WORK INSTRUCTIONS: How many lines in the material contain the string "right"? Only the number is wanted.

----- THE DATA -----

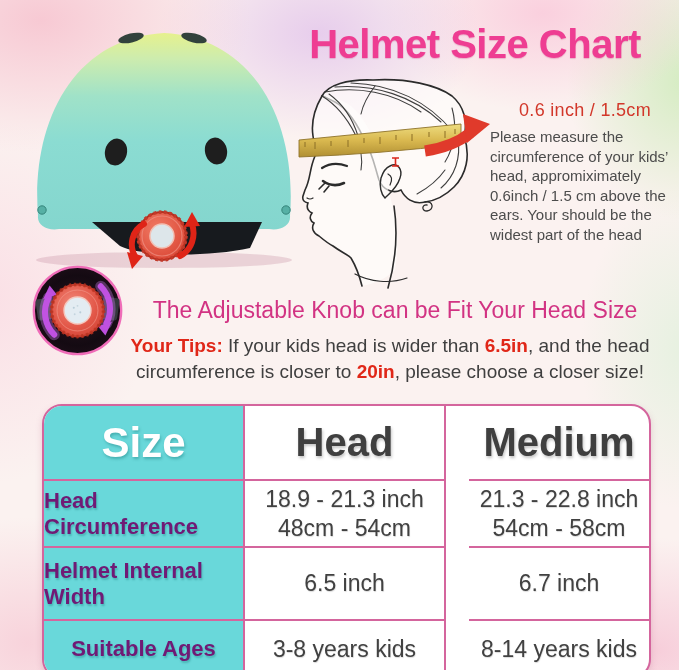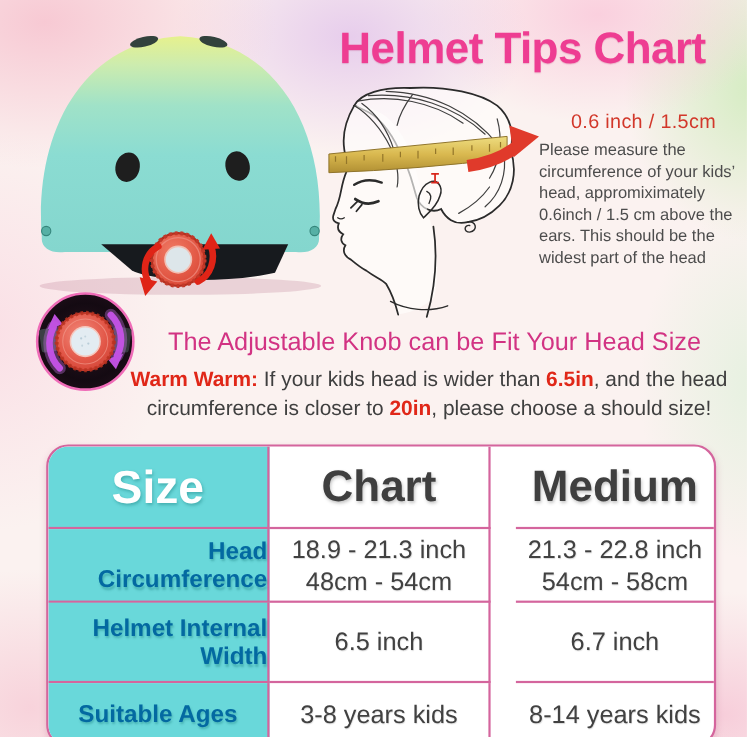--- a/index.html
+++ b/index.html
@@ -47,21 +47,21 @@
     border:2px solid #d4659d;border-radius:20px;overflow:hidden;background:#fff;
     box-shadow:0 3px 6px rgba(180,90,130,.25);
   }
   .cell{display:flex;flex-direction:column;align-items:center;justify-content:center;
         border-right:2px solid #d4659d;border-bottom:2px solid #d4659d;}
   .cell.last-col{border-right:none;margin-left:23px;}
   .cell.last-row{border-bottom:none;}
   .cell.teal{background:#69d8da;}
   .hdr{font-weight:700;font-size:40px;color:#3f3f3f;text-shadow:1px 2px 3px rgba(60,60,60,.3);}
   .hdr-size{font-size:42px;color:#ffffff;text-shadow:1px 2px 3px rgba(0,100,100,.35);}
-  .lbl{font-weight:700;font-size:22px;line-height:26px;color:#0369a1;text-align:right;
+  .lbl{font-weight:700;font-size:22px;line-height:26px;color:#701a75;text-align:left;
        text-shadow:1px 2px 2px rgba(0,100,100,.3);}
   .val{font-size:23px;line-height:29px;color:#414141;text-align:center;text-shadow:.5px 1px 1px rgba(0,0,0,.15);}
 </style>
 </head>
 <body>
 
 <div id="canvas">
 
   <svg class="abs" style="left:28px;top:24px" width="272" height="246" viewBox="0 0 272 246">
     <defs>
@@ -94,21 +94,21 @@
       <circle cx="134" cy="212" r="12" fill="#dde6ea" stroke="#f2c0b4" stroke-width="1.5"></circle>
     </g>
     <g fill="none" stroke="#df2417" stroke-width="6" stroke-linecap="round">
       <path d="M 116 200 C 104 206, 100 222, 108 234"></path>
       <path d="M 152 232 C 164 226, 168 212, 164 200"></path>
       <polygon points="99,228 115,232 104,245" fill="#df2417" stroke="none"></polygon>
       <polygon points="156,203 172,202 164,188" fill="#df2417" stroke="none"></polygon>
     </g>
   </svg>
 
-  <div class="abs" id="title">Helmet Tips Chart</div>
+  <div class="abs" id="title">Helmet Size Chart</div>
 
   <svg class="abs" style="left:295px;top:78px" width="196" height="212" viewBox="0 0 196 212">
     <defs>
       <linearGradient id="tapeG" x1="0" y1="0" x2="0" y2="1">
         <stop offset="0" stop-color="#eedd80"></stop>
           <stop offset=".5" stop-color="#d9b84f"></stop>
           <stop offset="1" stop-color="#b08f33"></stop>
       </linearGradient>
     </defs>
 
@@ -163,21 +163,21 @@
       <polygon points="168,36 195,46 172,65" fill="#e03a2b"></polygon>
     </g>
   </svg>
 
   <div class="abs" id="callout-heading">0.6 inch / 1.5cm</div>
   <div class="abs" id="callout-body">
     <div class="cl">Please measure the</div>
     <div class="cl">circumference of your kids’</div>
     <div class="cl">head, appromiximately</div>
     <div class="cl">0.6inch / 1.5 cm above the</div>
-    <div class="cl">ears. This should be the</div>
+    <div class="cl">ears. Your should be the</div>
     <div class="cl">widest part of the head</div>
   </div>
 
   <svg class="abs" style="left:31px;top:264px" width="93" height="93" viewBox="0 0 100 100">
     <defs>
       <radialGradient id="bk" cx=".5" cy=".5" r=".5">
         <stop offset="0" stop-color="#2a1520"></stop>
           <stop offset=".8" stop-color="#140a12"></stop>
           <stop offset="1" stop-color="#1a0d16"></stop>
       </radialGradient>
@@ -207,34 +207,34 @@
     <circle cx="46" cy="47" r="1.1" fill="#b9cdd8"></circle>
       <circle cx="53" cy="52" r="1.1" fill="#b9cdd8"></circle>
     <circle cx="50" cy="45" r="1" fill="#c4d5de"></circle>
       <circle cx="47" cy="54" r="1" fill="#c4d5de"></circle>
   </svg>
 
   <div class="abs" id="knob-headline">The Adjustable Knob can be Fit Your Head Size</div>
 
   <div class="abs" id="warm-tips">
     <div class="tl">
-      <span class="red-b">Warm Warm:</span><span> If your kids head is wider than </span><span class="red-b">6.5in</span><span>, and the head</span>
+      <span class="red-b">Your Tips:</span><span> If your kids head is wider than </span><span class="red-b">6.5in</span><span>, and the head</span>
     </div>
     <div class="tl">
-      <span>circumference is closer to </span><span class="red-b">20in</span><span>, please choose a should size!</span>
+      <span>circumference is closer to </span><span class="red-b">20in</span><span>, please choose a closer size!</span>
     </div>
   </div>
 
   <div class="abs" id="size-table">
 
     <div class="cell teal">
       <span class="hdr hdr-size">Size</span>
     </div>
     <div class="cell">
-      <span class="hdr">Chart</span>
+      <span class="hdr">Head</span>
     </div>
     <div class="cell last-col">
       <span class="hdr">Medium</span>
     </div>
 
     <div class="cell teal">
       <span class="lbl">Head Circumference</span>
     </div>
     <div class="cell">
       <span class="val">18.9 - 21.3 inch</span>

-----

EXERCISE ANSWER: 3